Abstract 12227: New Insights Into Calcification and Aortic Stenosis Using 4-dimensional Computed Tomography.
Background: Aortic Valve Calcification (AVC) is intrinsic to aortic stenosis (AS). While established concepts assume homogeneous calcification causing AS, wide variability in hemodynamic severity at any given AVC burden suggests other operative mechanisms. Multidetector computed tomography (MDCT) now accurately measures global AVC, but AVC spatial distribution remains elusive due to imaging orientation.
Methods and Results: We developed ‘en-face’ imaging by re-registration of 4D-MDCT to quantify AVC spatial distribution and analyzed global AVC load and AVC distribution in 418 patients with AS (76±9 years; mean gradient 35±17 mmHg). 4D-volume-rendered MDCT datasets were re-oriented to en-face view of aortic valve for AVC spatial scoring with individual cusp calcification load, cusp-edge calcification and AVC asymmetry. Despite high total AVC load (450 [250-666] AU/cm2), asymmetry was frequent (50%), with a difference between most- and least-calcified cusp of 112 [66-182] AU/cm2. Maximum AVC was in the non-coronary cusp in 61% (p<0.001). Cusp edge calcification was none-mild in 26%, moderate in 62% and severe in 12%. Adjusting for total AVC, severe AS (mean gradient >40 mmHg) was more likely with symmetrical AVC (odds ratio [OR] 2.36, p<0.001) and with edge calcification moderate (OR 4.16, p=0.001 vs none-mild) to severe (OR 10.7, p=0.001). Inclusion of AVC distribution improved models predicting AS severity over total AVC (p<0.001).
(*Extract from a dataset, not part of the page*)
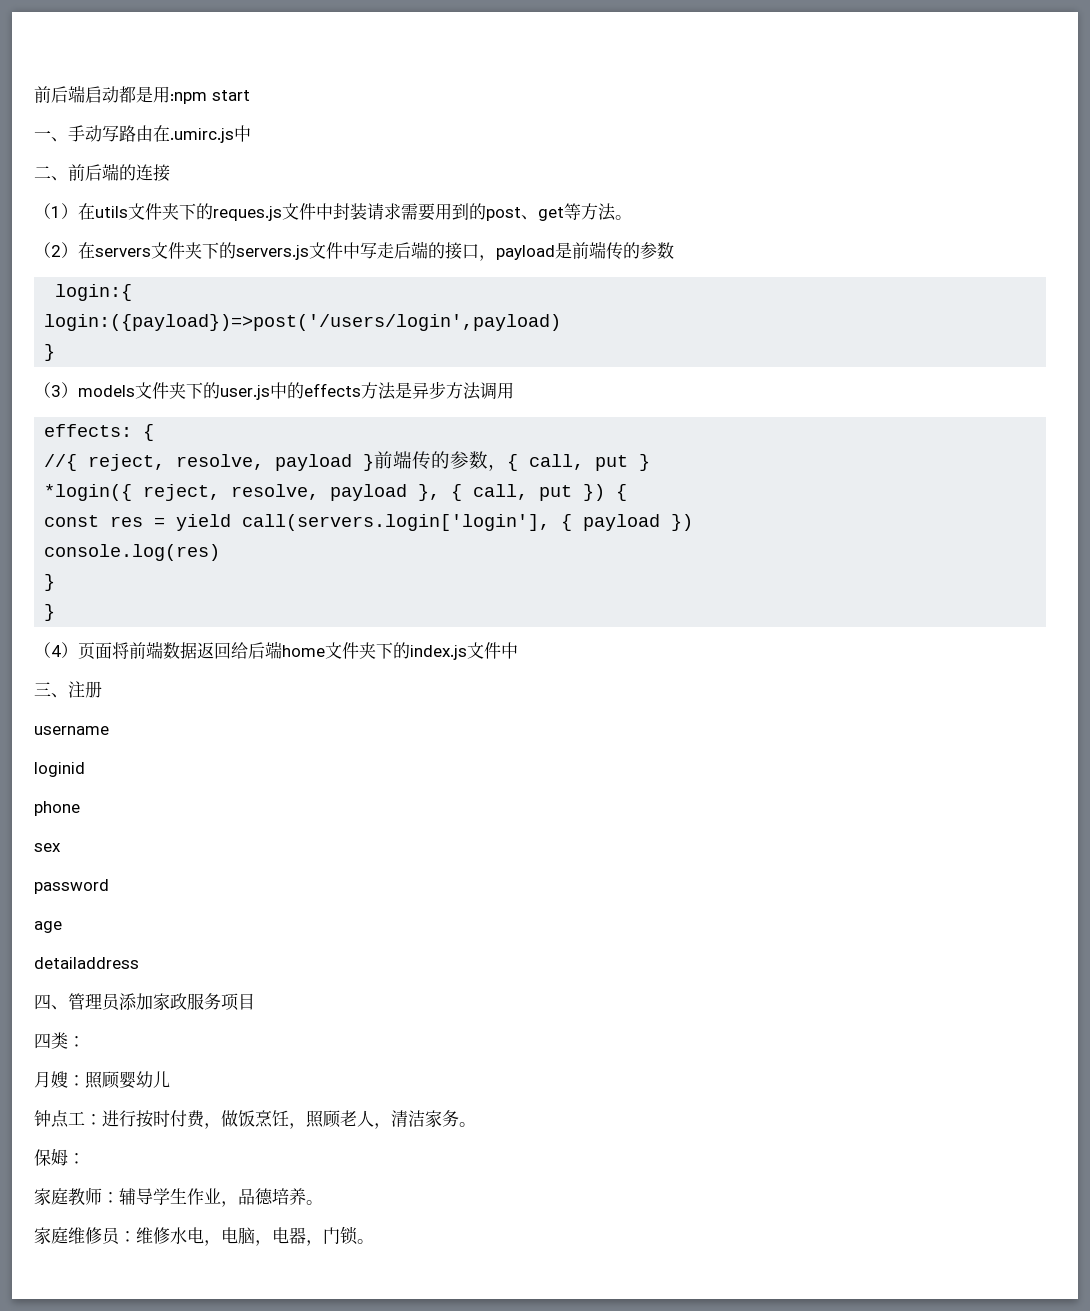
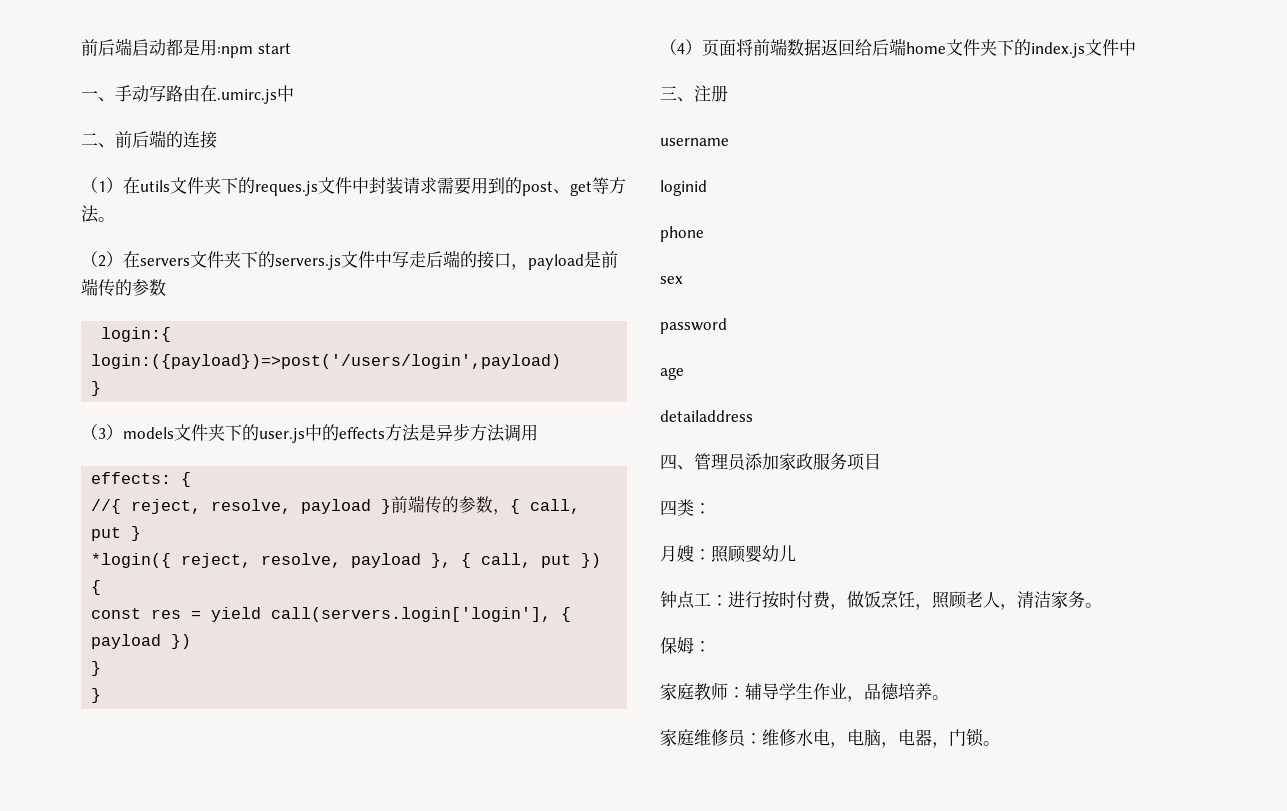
- console.log(res)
Conclusions: Four-dimensional MDCT en-face re-registration and AVC quantitation provides new insight into AS pathophysiology. Contrary to classical concepts, AVC is frequently inhomogeneous and asymmetric. Hemodynamic AS severity is independently affected not only by global AVC but also by variations in AVC distribution and location within cusps, emphasizing the importance of 4D AVC assessment in AS. Impact of quantified AVC asymmetry and location on outcome of transcutaneous aortic valve replacement should be evaluated.
Author Disclosures: W.S. Jenkins: None. L. Simard: None. J. Hourdain: None. M. Clavel: None. M. Enriquez-Sarano: None.
- © 2016 by American Heart Association, Inc.